Por que Star Wars faz tanto sucesso?
Politicagem espacial, sabres de luz, e uma relação muito desencontrada entre pai e filho: quem diria que isso faria o sucesso que fez?
Star Wars é uma das mais marcantes sagas cinematográficas. Foi tão fundo na cultura popular que se você não assistiu aos filmes é certo que já perdeu alguma referência feita a eles, seja em outros filmes, seriados, ou pelo seu amigo nerd que cantarolou uma imponente marcha imperial quando dominou toda a Ásia no War.

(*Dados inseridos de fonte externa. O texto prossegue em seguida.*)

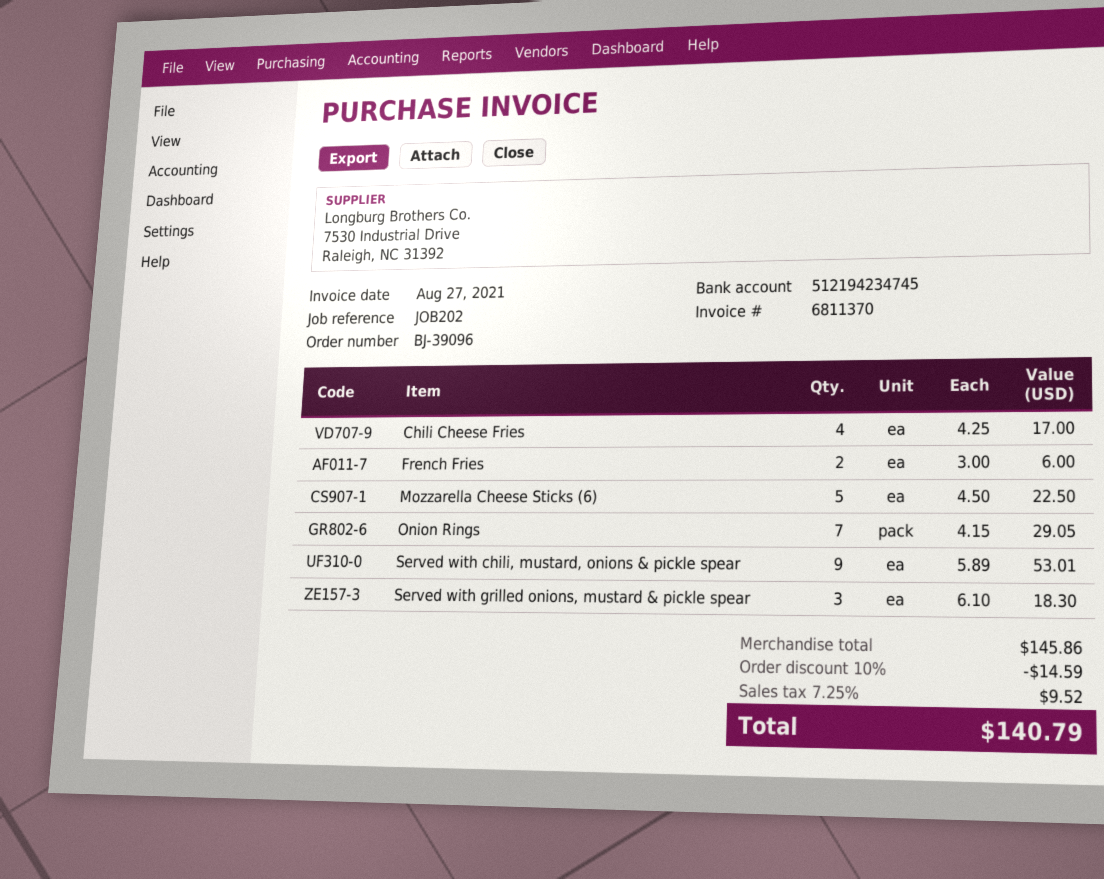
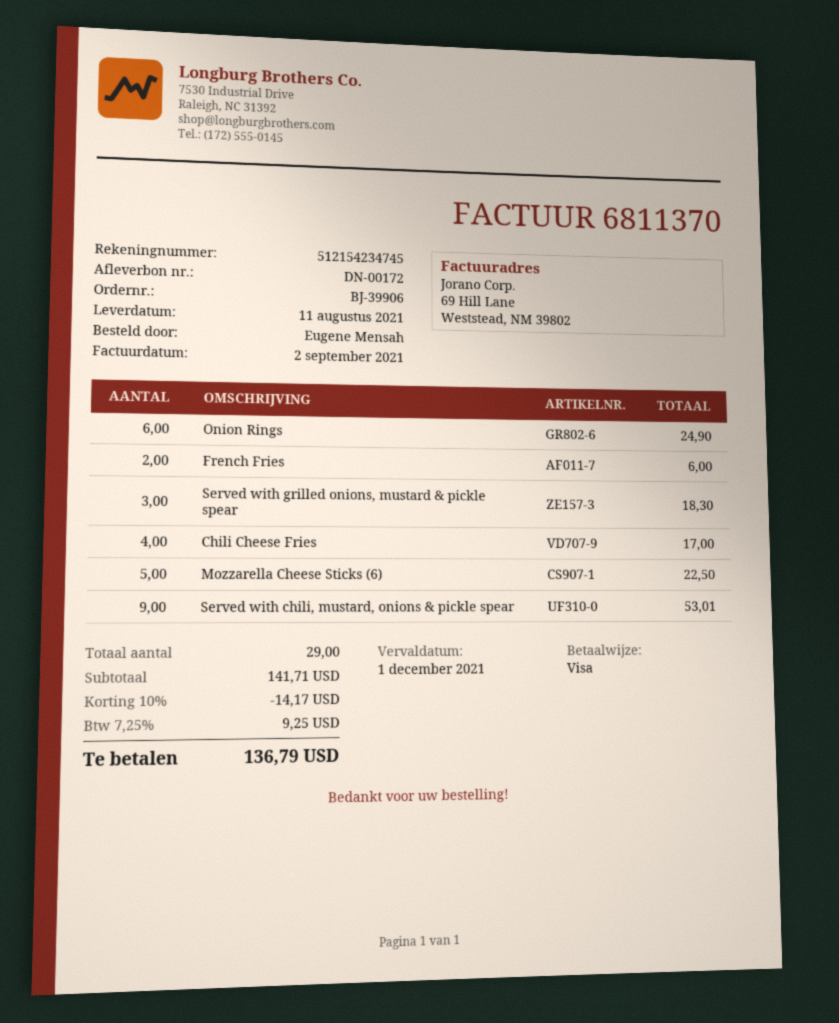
order number: BJ-39096 -> BJ-39906
invoice date: 2021-08-27 -> 2021-09-02
bank account: 512194234745 -> 512154234745
Onion Rings: 7 for 29.05 -> 6 for 24.90
subtotal: 145.86 -> 141.71
discount: 10% = 14.59 -> 10% = 14.17
tax: 7.25% = 9.52 -> 7.25% = 9.25
total: 140.79 -> 136.79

E é muito louco imaginar que desde a década de 1970 pessoas do mundo inteiro se reúnem, à distância, em torno de uma mesma história, com os mesmos personagens, sentindo muito possivelmente as mesmas emoções – e que, se a Disney não ferrar tudo, pode continuar acontecendo século XXI afora.

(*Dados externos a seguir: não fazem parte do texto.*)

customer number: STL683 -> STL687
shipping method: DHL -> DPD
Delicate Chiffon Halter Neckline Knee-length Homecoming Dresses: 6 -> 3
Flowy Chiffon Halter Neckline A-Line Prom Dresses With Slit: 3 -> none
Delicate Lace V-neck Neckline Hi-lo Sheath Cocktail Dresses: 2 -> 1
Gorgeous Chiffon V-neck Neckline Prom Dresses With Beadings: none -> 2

Céticos que somos, podemos praticar aqui a crítica vazia: tudo isso é criação de Hollywood e seus executivos diabólicos criando manipuladoras estratégias de marketing que nos tornarão espectadores bovinos frente a qualquer história com fascinantes efeitos especiais.

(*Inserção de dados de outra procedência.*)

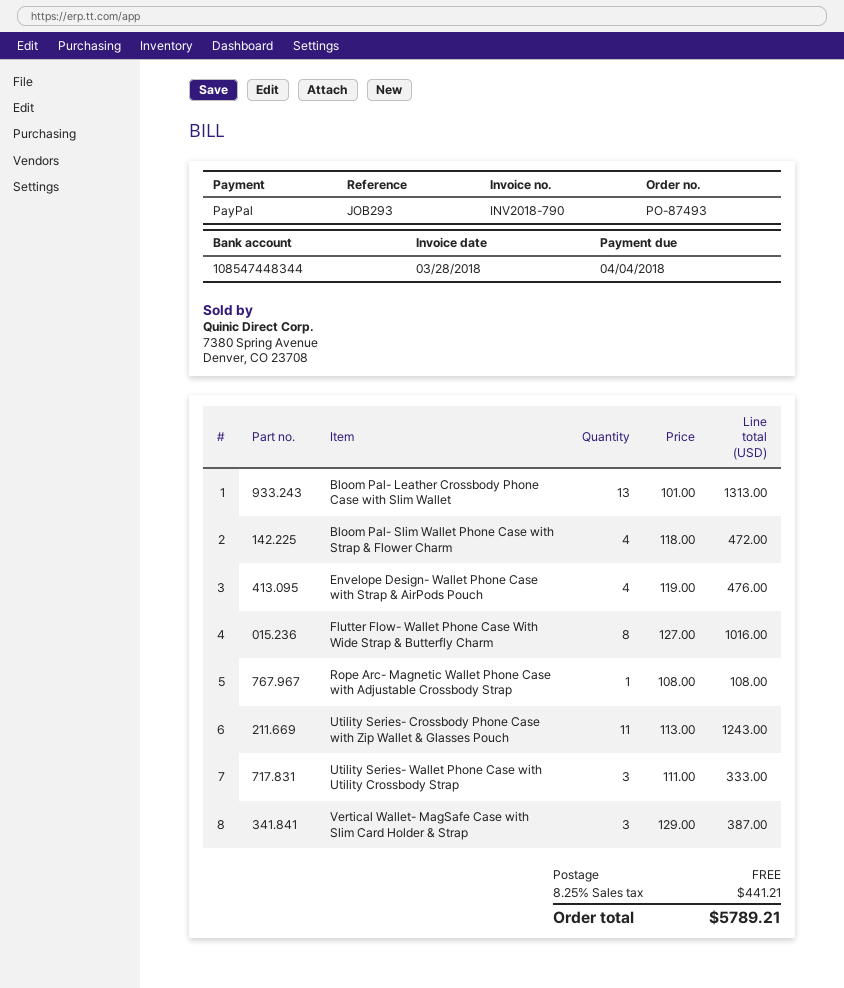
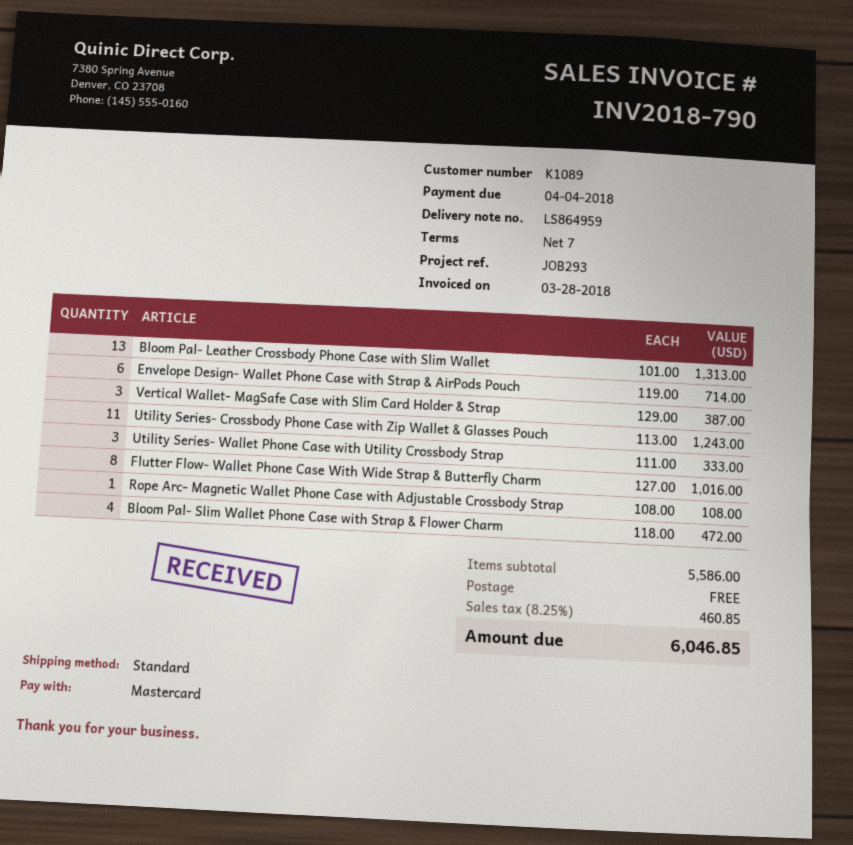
payment method: PayPal -> Mastercard
Envelope Design- Wallet Phone Case with Strap & AirPods Pouch: 4 x 119.00 = 476.00 -> 6 x 119.00 = 714.00
tax: 8.25% = 441.21 -> 8.25% = 460.85
total: 5789.21 -> 6046.85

Bem, isso tem lá sua dose de verdade. Mas e é só?
Afinal, por que é que Star Wars fez tanto sucesso?
Vamos arriscar uma explicação mix: metade sociológica, metade antropológica, e com uma pitada de psicologia. Para isso, usaremos da Jornada do Herói que se você, meu jovem padawan, fez seu dever de casa, já deve ter uma ideia do que se trata.
[A Jornada do Herói, ou, como contar uma boa história.]
George Lucas, ao criar a trama de Star Wars, confessadamente se inspirou na chamada Jornada do Herói, e foi esse o grande truque do cara.
Vamos supor que alguém analisasse as diferentes histórias que existem nesse curioso planeta azul que é o nosso. E analisasse não apenas as histórias de diferentes culturas mas também de diferentes épocas.
Desde narrativas mitológicas, passando pelas religiosas, e chegando até as narrativas literárias; vamos imaginar que uma boa parte disso tudo fosse analisado.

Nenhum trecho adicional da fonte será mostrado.